24 June 2014
Researchers mapping your route from illness to illness
STEP BY STEP
Researchers from the University of Copenhagen and the Technical University of Denmark have followed six million Danes for 15 years through patient and disease registers. Studies in the complex data landscape now enable researchers to pinpoint very busy routes for widespread diseases such as cancer, arthritis and diabetes. The findings have been published in Nature Communications and pave the way for more personalized medical treatment.
This is the first time that researchers have analysed big data relating to an entire country’s disease development. The new ground-breaking results are based on data from 6.2 million Danes who were followed for 14.9 years – using state-of-the-art systems biology, researchers have boiled down the massive amount of data to 1,171 so-called thoroughfares with central information on the course of diabetes, chronic obstructive pulmonary disease, cancer, arthritis and cardiovascular disease. The researchers are, in other words, able to forecast whether you are driving on a risky highway to hell with an acute need for rerouting to improve your health.
Data unveiling an entire life story
– We can see clear correlations that have not previously been explained; a disease like gout, for example, is strongly linked to cardiovascular diseases when we look at the large data volumes and the disease networks that appear. It is a surprising correlation that researchers have been debating previously. The quicker we identify an inappropriate pattern, the better we can prevent and treat critical diseases. In the future, we will be able to predict many diseases using simple tests in combination with known disease progression patterns, says Søren Brunak, Professor at the Technical University of Denmark and the Novo Nordisk Foundation Center for Protein Research, University of Copenhagen.
The large data volumes have been obtained from, e.g., electronic patient records. In the long term, the clinical data can be combined with molecular data, where the researchers will map the correlations between DNA and proteins in the body and specific diseases using state-of-the-art computer technology:
– Our results make it possible to view diseases in a larger context. Instead of looking at each disease in isolation, you can talk about a complex system with many different interacting factors. By looking at the order in which different diseases appear, you can start to draw patterns and see complex correlations outlining the direction for each individual person, says Anders Boeck Jensen, postdoc at the Novo Nordisk Foundation Center for Protein Research, University of Copenhagen.

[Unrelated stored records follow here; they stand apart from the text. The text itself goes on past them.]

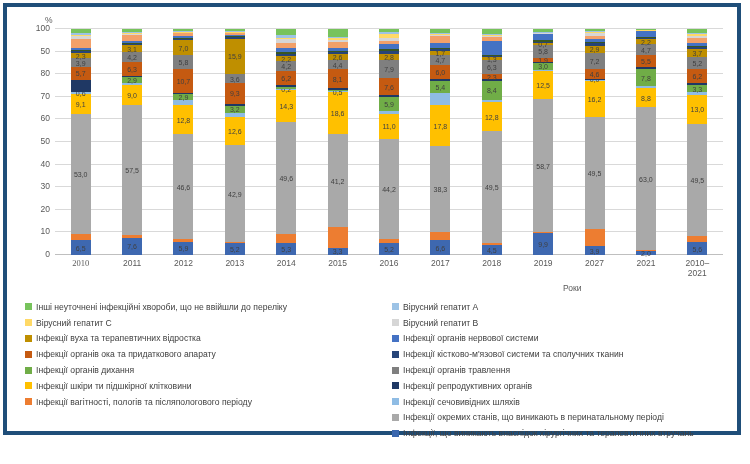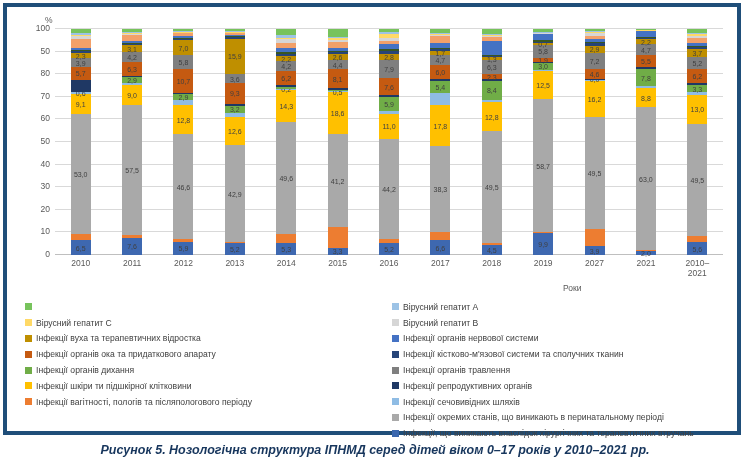--- a/index.html
+++ b/index.html
@@ -508,7 +508,7 @@
           </div>
         </div>
       <div class="xticks" id="xticks">
-          <div class="xtick" style="left: 3.84615%;">2010</div>
+          <div class="xtick" style="left: 3.84615%; font-family: Liberation Serif, serif;">2010</div>
           <div class="xtick" style="left: 11.5385%;">2011</div>
           <div class="xtick" style="left: 19.2308%;">2012</div>
           <div class="xtick" style="left: 26.9231%;">2013</div>

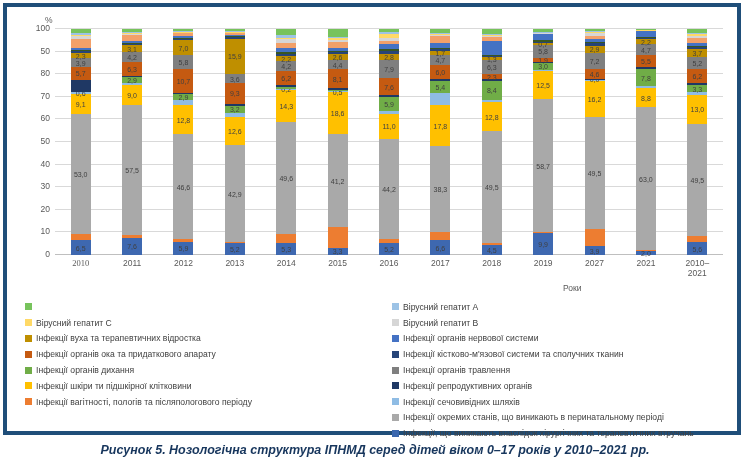--- a/index.html
+++ b/index.html
@@ -530,6 +530,7 @@
         <div class="legend-col left" id="legend-left">
             <div class="legend-item">
               <span class="swatch" style="background: rgb(119, 195, 92);"></span>
+              <span class="legend-label">Інші неуточнені інфекційні хвороби, що не ввійшли до переліку</span>
             </div>
             <div class="legend-item">
               <span class="swatch" style="background: rgb(255, 217, 102);"></span>

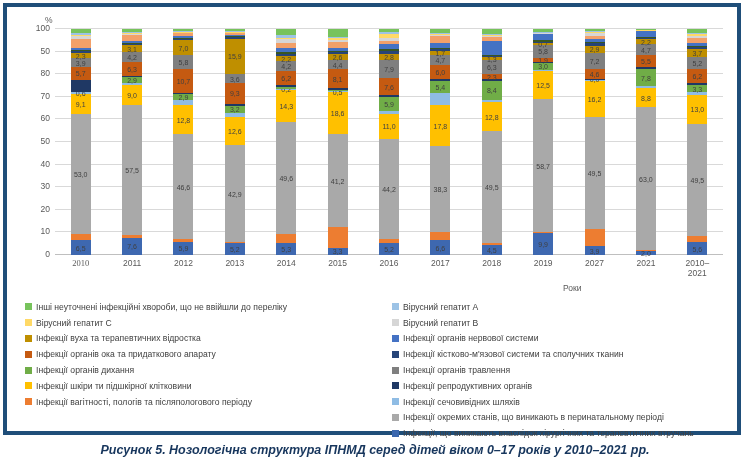--- a/index.html
+++ b/index.html
@@ -598,7 +598,6 @@
       </div>
     </div>
   </div>
-  <div class="caption">Рисунок 5. Нозологічна структура ІПНМД серед дітей віком 0–17 років у 2010–2021 рр.</div>
 </div>
 
 </body></html>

The days of ‘one size fits all’ are over
In the future, individualised treatment will be gaining ground, i.e. treatment that takes into account the individual patient’s entire genome and proteome. Denmark is at the forefront of tailored medical treatment. Danes are a homogeneous population, and the country’s unified healthcare sector, including the civil registration system, is a unique setup that makes it possible to follow patients over a lifetime:
– The perspective is that your genetic profile or the total network of associated proteins in your body, your proteome, can be mapped in a few years’ time, enabling you to suddenly learn things about yourself which can be used to forecast the progress of diseases over an entire lifetime. I believe in a bright future, because we can improve the quality of life and extend life in the long run – as well as save money as a society – if we offer people a more effective and targeted treatment, says Professor Lars Juhl Jensen from the Novo Nordisk Foundation Center for Protein Research.
Professor Søren Brunak adds: – Your genetic data might find their way to your health insurance card or a database which your doctor can access. This requires, of course, thorough analysis of the data obtained from DNA and protein sequencing in the coming years.
The project has involved collaboration with the Mental Health Centre Sct. Hans (Copenhagen University Hospital) and the University of New Mexico.